7. No Stockholder Rights. The Optionee shall have no rights or privileges as a stockholder with respect to any of the Shares until the Optionee has become the holder of record of such Shares, and no adjustment (except such adjustments as may be effected pursuant to the provisions of Section 5 hereof) shall be made for dividends or distributions of rights in respect of such Shares if the record date is prior to the date on which the Optionee becomes the holder of record.
8. Investment Representation. The Optionee hereby represents that the Option and any Shares purchased hereunder are being acquired for the Employee/Optionee’s own account and not with a view to any sale or distribution except as may be permitted by the Securities Act of 1933, as amended, and the regulations promulgated thereunder.
9. Method of Acceptance.
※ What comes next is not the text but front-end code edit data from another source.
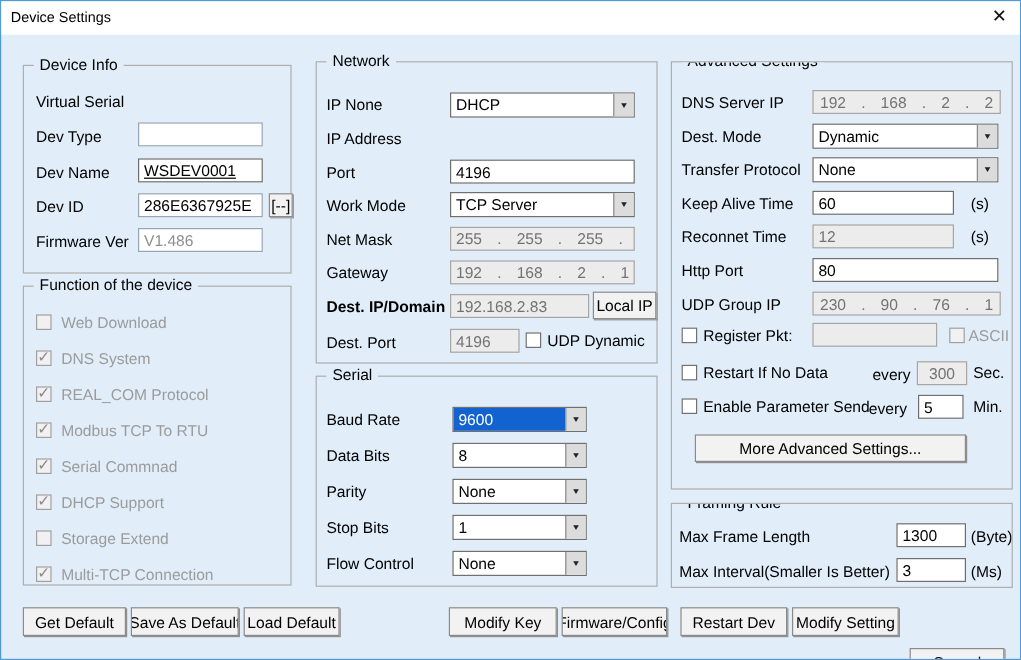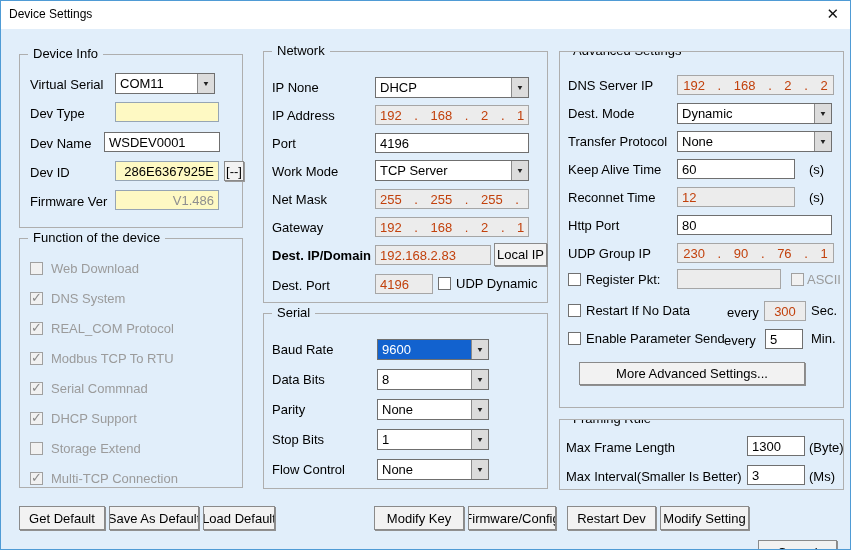"COM11" div.combo { html: <div> <span>COM11</span> <span></span> </div> -> none }
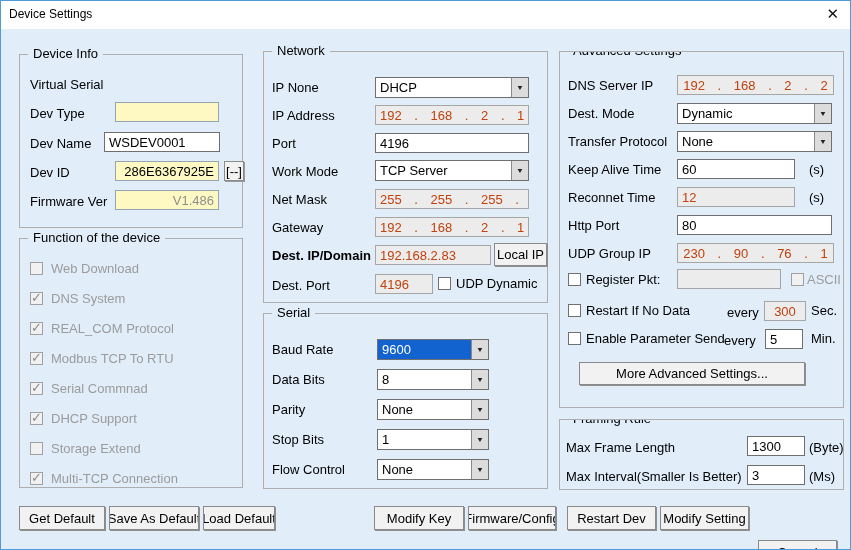"192 . 168 . 2" .fld.dis { color: #c2410c -> #737373 }
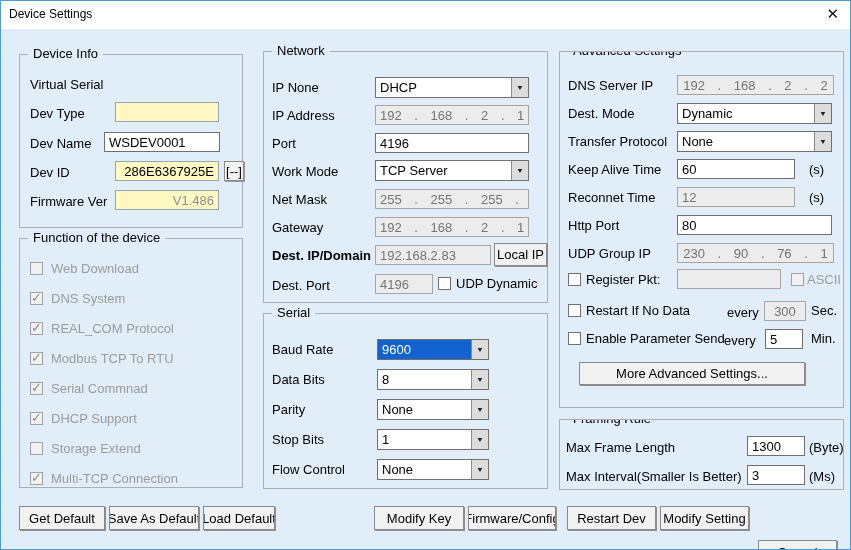"192 . 168 . 2 . 128" input.fld { html: <input> -> none }
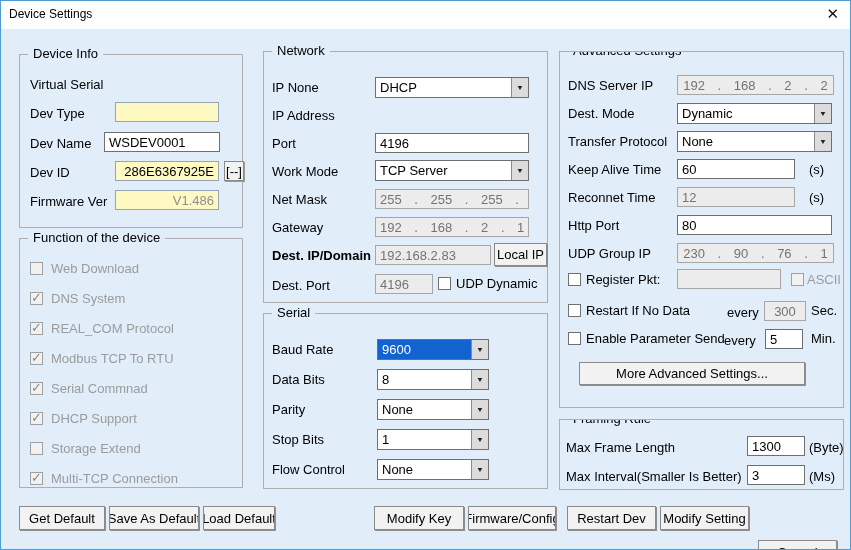"WSDEV0001" input.fld { left: 84px -> 95px; text-decoration: none -> underline; width: 116px -> 104px }
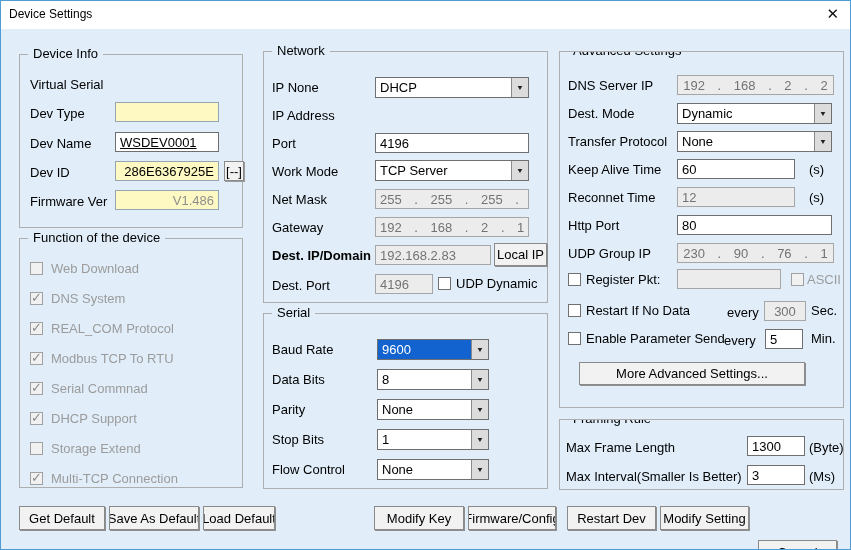"286E6367925E" .fld.ro { background: #fef9c3 -> #ffffff; text-align: right -> none }
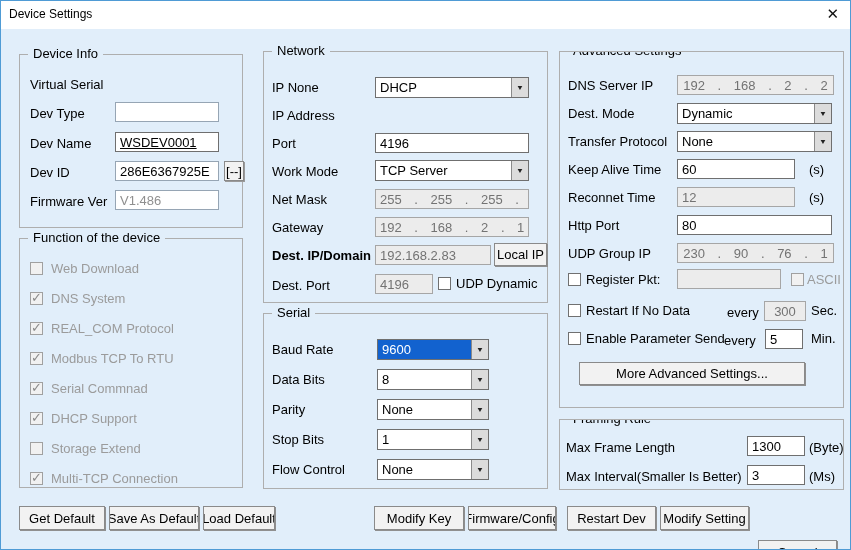"Load Default" div.btn { width: 72px -> 80px }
This Agreement is addressed to the Optionee in duplicate and shall not be effective until the Optionee executes and returns one counterpart to the Company, thereby acknowledging that he/she has read this Agreement and agrees to all the terms and conditions of this Agreement and the Plan. The Optionee hereby acknowledges and agrees that the acceptance of the Option constitutes satisfaction in full of any and all pre-existing understandings or commitments between the Company and Optionee relating to any obligation of the Company to Optionee to acquire equity securities of the Company in connection with employment or otherwise.
EXECUTED as of the Date of Issuance on the first page hereof.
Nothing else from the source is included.